EXERCISE PROMPT:
Check each line of the entries for "Biotics" and report the ones that have it.

(Before-and-after change records)
|---|

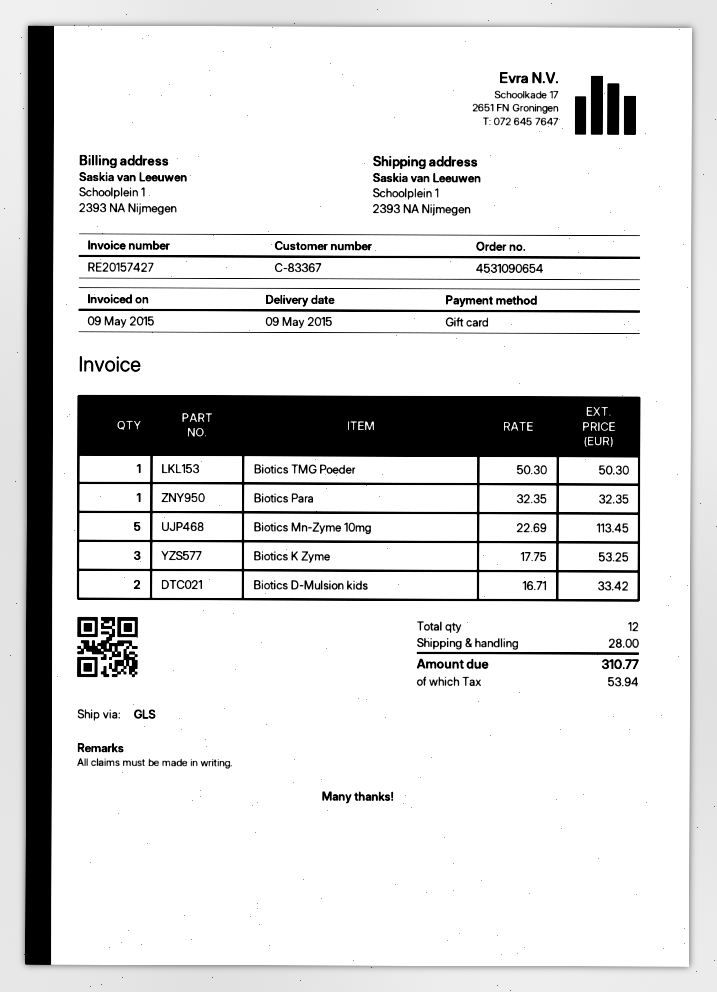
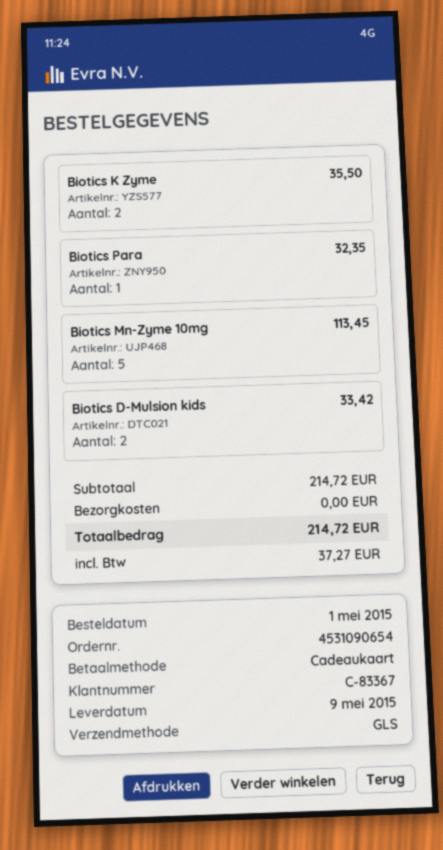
Biotics TMG Poeder: 1 for 50.30 -> none
Biotics K Zyme: 3 for 53.25 -> 2 for 35.50
shipping: 28.00 -> 0.00
tax: 53.94 -> 37.27
total: 310.77 -> 214.72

|---|

ANSWER SPACE:
Biotics TMG Poeder: 1 for 50.30 -> none
Biotics K Zyme: 3 for 53.25 -> 2 for 35.50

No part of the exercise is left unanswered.